RIDESTARE LA NOSTRA VIGILANZA

Inizia il cammino dell’anno liturgico con il tempo di Avvento: segno della misericordia di Dio per noi che ancora una volta ci offre un’opportunità in attesa del Suo ritorno. In questa attesa vigilante ci accompagna la Vergine Maria, l’Immacolata. L’Avvento, come la primavera per la natura, colora di nuovo la vita. E’ un tempo opportuno per rileggere la nostra storia e intravedere “nuovi germogli”, sentire nostalgia di qualcosa che possa togliere pesantezza alla nostra esistenza.
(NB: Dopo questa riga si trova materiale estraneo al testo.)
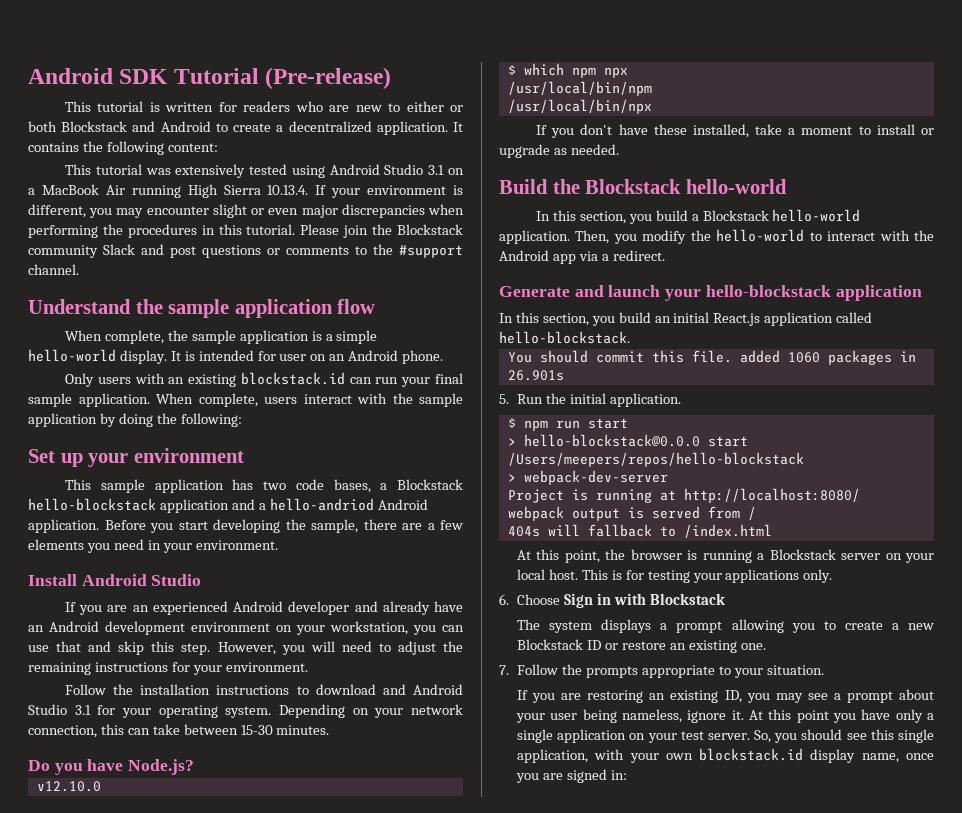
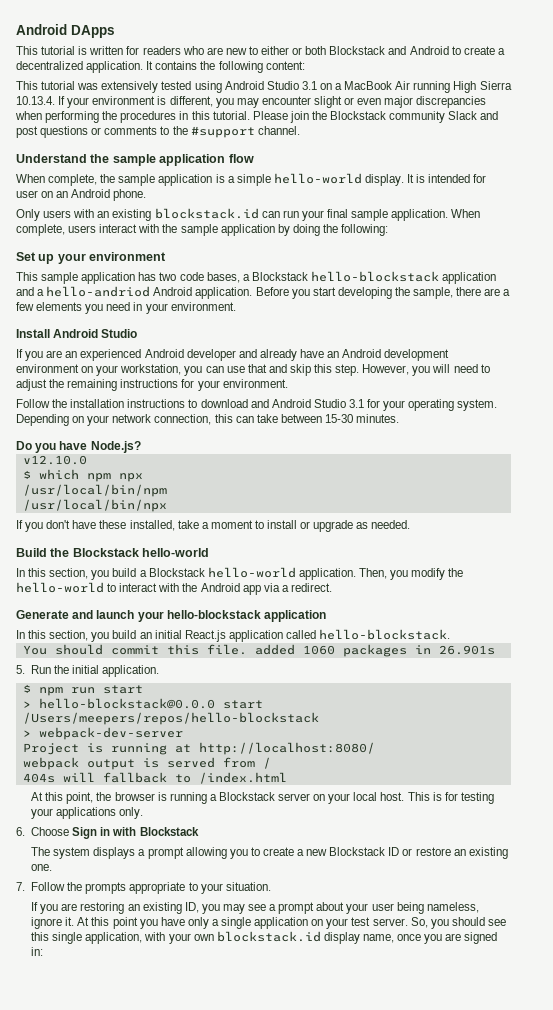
[28,67,392,89] Android SDK Tutorial (Pre-release) -> [16,24,115,38] Android DApps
In questo terzo giorno di novena il vescovo Viola nell’omelia ha sottolineato come questa grazie dell’avvento ci raggiunge ogni anno che vuole tenere desta nel cuore della Chiesa-sposa l’attesa per il ritorno dello sposo. Questo è un sentimento che non vuole distrarre la Chiesa dal presente e dalla storia ma al contrario vuole fargli permette di vivere in pienezza la certezza del suor ritorno che rende pieno ogni istante della nostra vita. “Non c’è nessun tratto della vigilanza cristiana che la Vergine Maria non abbia vissuto alla perfezione, profondamente attenta a ciò che vive per poter accogliere l’annuncio dell’angelo, mettendo tutta se stessa in una tensione continua per poter accogliere il momento in cui il Signore la chiama“.